Supplied material:
:::::
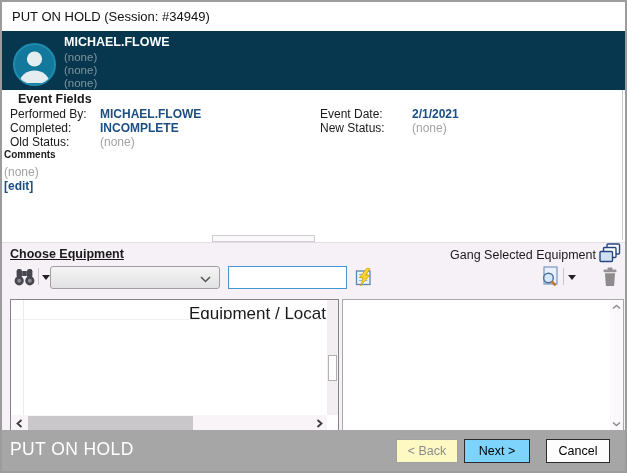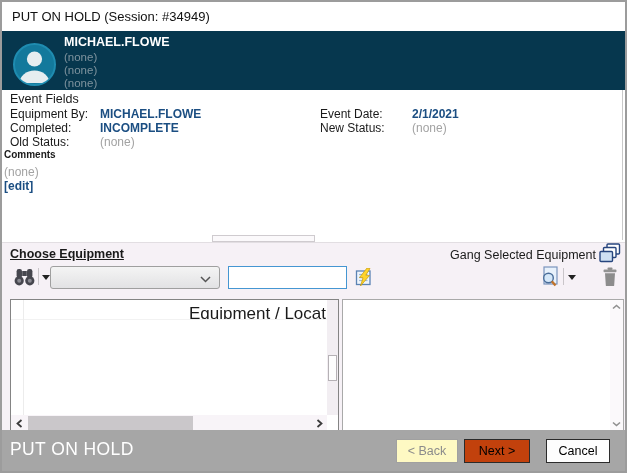--- a/index.html
+++ b/index.html
@@ -12,21 +12,21 @@
   .abs{position:absolute;}
   
   .titlebar{left:0;top:0;right:0;height:29px;background:#fff;}
   .title-text{left:10px;top:7px;font-size:13px;color:#111;white-space:nowrap;}
   
   .band{left:0;top:29px;right:0;height:59px;background:var(--band-bg,#06374e);}
   .avatar{left:10px;top:11px;width:45px;height:45px;}
   .p-name{left:62px;top:4px;font-size:12.5px;font-weight:bold;color:#fff;white-space:nowrap;}
   .p-line{left:62px;font-size:11.5px;color:#7e939e;white-space:nowrap;}
   
-  .ef-head{left:8px;top:90px;font-size:12.5px;font-weight:normal;}
+  .ef-head{left:16px;top:90px;font-size:12.5px;font-weight:bold;}
   .ef-lbl{font-size:12px;color:#1a1a1a;white-space:nowrap;}
   .val-link{font-size:12px;font-weight:bold;color:var(--value-blue,#1b4e82);white-space:nowrap;}
   .val-muted{font-size:12px;color:var(--muted-gray,#a3a3a3);white-space:nowrap;}
   .cm-head{left:2px;top:147px;font-size:10px;font-weight:bold;}
   .cm-none{left:2px;top:163px;}
   .edit-link{left:2px;top:177px;font-size:12px;font-weight:bold;color:var(--value-blue,#1b4e82);cursor:pointer;}
   .right-rail{left:620px;top:88px;width:1px;height:150px;background:#c9c9c9;}
   
   .split-grip{left:210px;top:233px;width:103px;height:7px;background:#fbf9fb;border:1px solid #cfcbcf;}
   
@@ -64,21 +64,21 @@
   .rp-vsb{right:0;top:0;bottom:0;width:13px;background:#fbf9fb;}
   .vsb-btn{left:0;width:13px;height:14px;display:flex;align-items:center;justify-content:center;cursor:pointer;}
   .list-body{position:absolute;left:0;top:20px;right:11px;bottom:16px;}
   .rp-body{position:absolute;left:0;top:0;right:13px;bottom:0;}
   
   .footer{left:0;right:0;bottom:0;height:41px;background:var(--footer-bg,#a6a6a6);}
   .foot-title{left:8px;top:9px;font-size:17.5px;font-weight:normal;color:#fff;letter-spacing:.4px;white-space:nowrap;}
   .btn{position:absolute;top:9px;height:24px;font-family:"Liberation Sans",sans-serif;
     font-size:12.5px;text-align:center;cursor:pointer;}
   .btn-back{left:394px;width:62px;background:#fef9c3;border:1px solid #a0a0a0;color:#8b8b8b;}
-  .btn-next{left:462px;width:66px;background:#c2410c;border:1px solid #2b2b2b;color:#000;}
+  .btn-next{left:462px;width:66px;background:#7dd3fc;border:1px solid #2b2b2b;color:#000;}
   .btn-cancel{left:544px;width:64px;background:#fdfdfd;border:1px solid #2b2b2b;color:#000;}
 </style>
 </head>
 <body>
 
 <div id="dialog">
 
   <div class="abs titlebar">
     <div class="abs title-text">PUT ON HOLD (Session: #34949)</div>
   </div>
@@ -98,21 +98,21 @@
     </svg>
     <div class="abs p-name">MICHAEL.FLOWE</div>
     <div class="abs p-line" style="top:20px">(none)</div>
     <div class="abs p-line" style="top:33px">(none)</div>
     <div class="abs p-line" style="top:46px">(none)</div>
   </div>
 
   <div class="abs ef-head">Event Fields</div>
   <div class="abs right-rail"></div>
 
-  <span class="abs ef-lbl" style="left:8px;top:105px">Equipment By:</span>
+  <span class="abs ef-lbl" style="left:8px;top:105px">Performed By:</span>
   <span class="abs val-link" style="left:98px;top:105px">MICHAEL.FLOWE</span>
   <span class="abs ef-lbl" style="left:8px;top:119px">Completed:</span>
   <span class="abs val-link" style="left:98px;top:119px">INCOMPLETE</span>
   <span class="abs ef-lbl" style="left:8px;top:133px">Old Status:</span>
   <span class="abs val-muted" style="left:98px;top:133px">(none)</span>
   <span class="abs ef-lbl" style="left:318px;top:105px">Event Date:</span>
   <span class="abs val-link" style="left:410px;top:105px">2/1/2021</span>
   <span class="abs ef-lbl" style="left:318px;top:119px">New Status:</span>
   <span class="abs val-muted" style="left:410px;top:119px">(none)</span>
:::::
Exercise objective:
All of the records above should be returned exactly, though the pictures should not.

Solution:
--- a/index.html
+++ b/index.html
@@ -12,21 +12,21 @@
   .abs{position:absolute;}
   
   .titlebar{left:0;top:0;right:0;height:29px;background:#fff;}
   .title-text{left:10px;top:7px;font-size:13px;color:#111;white-space:nowrap;}
   
   .band{left:0;top:29px;right:0;height:59px;background:var(--band-bg,#06374e);}
   .avatar{left:10px;top:11px;width:45px;height:45px;}
   .p-name{left:62px;top:4px;font-size:12.5px;font-weight:bold;color:#fff;white-space:nowrap;}
   .p-line{left:62px;font-size:11.5px;color:#7e939e;white-space:nowrap;}
   
-  .ef-head{left:8px;top:90px;font-size:12.5px;font-weight:normal;}
+  .ef-head{left:16px;top:90px;font-size:12.5px;font-weight:bold;}
   .ef-lbl{font-size:12px;color:#1a1a1a;white-space:nowrap;}
   .val-link{font-size:12px;font-weight:bold;color:var(--value-blue,#1b4e82);white-space:nowrap;}
   .val-muted{font-size:12px;color:var(--muted-gray,#a3a3a3);white-space:nowrap;}
   .cm-head{left:2px;top:147px;font-size:10px;font-weight:bold;}
   .cm-none{left:2px;top:163px;}
   .edit-link{left:2px;top:177px;font-size:12px;font-weight:bold;color:var(--value-blue,#1b4e82);cursor:pointer;}
   .right-rail{left:620px;top:88px;width:1px;height:150px;background:#c9c9c9;}
   
   .split-grip{left:210px;top:233px;width:103px;height:7px;background:#fbf9fb;border:1px solid #cfcbcf;}
   
@@ -64,21 +64,21 @@
   .rp-vsb{right:0;top:0;bottom:0;width:13px;background:#fbf9fb;}
   .vsb-btn{left:0;width:13px;height:14px;display:flex;align-items:center;justify-content:center;cursor:pointer;}
   .list-body{position:absolute;left:0;top:20px;right:11px;bottom:16px;}
   .rp-body{position:absolute;left:0;top:0;right:13px;bottom:0;}
   
   .footer{left:0;right:0;bottom:0;height:41px;background:var(--footer-bg,#a6a6a6);}
   .foot-title{left:8px;top:9px;font-size:17.5px;font-weight:normal;color:#fff;letter-spacing:.4px;white-space:nowrap;}
   .btn{position:absolute;top:9px;height:24px;font-family:"Liberation Sans",sans-serif;
     font-size:12.5px;text-align:center;cursor:pointer;}
   .btn-back{left:394px;width:62px;background:#fef9c3;border:1px solid #a0a0a0;color:#8b8b8b;}
-  .btn-next{left:462px;width:66px;background:#c2410c;border:1px solid #2b2b2b;color:#000;}
+  .btn-next{left:462px;width:66px;background:#7dd3fc;border:1px solid #2b2b2b;color:#000;}
   .btn-cancel{left:544px;width:64px;background:#fdfdfd;border:1px solid #2b2b2b;color:#000;}
 </style>
 </head>
 <body>
 
 <div id="dialog">
 
   <div class="abs titlebar">
     <div class="abs title-text">PUT ON HOLD (Session: #34949)</div>
   </div>
@@ -98,21 +98,21 @@
     </svg>
     <div class="abs p-name">MICHAEL.FLOWE</div>
     <div class="abs p-line" style="top:20px">(none)</div>
     <div class="abs p-line" style="top:33px">(none)</div>
     <div class="abs p-line" style="top:46px">(none)</div>
   </div>
 
   <div class="abs ef-head">Event Fields</div>
   <div class="abs right-rail"></div>
 
-  <span class="abs ef-lbl" style="left:8px;top:105px">Equipment By:</span>
+  <span class="abs ef-lbl" style="left:8px;top:105px">Performed By:</span>
   <span class="abs val-link" style="left:98px;top:105px">MICHAEL.FLOWE</span>
   <span class="abs ef-lbl" style="left:8px;top:119px">Completed:</span>
   <span class="abs val-link" style="left:98px;top:119px">INCOMPLETE</span>
   <span class="abs ef-lbl" style="left:8px;top:133px">Old Status:</span>
   <span class="abs val-muted" style="left:98px;top:133px">(none)</span>
   <span class="abs ef-lbl" style="left:318px;top:105px">Event Date:</span>
   <span class="abs val-link" style="left:410px;top:105px">2/1/2021</span>
   <span class="abs ef-lbl" style="left:318px;top:119px">New Status:</span>
   <span class="abs val-muted" style="left:410px;top:119px">(none)</span>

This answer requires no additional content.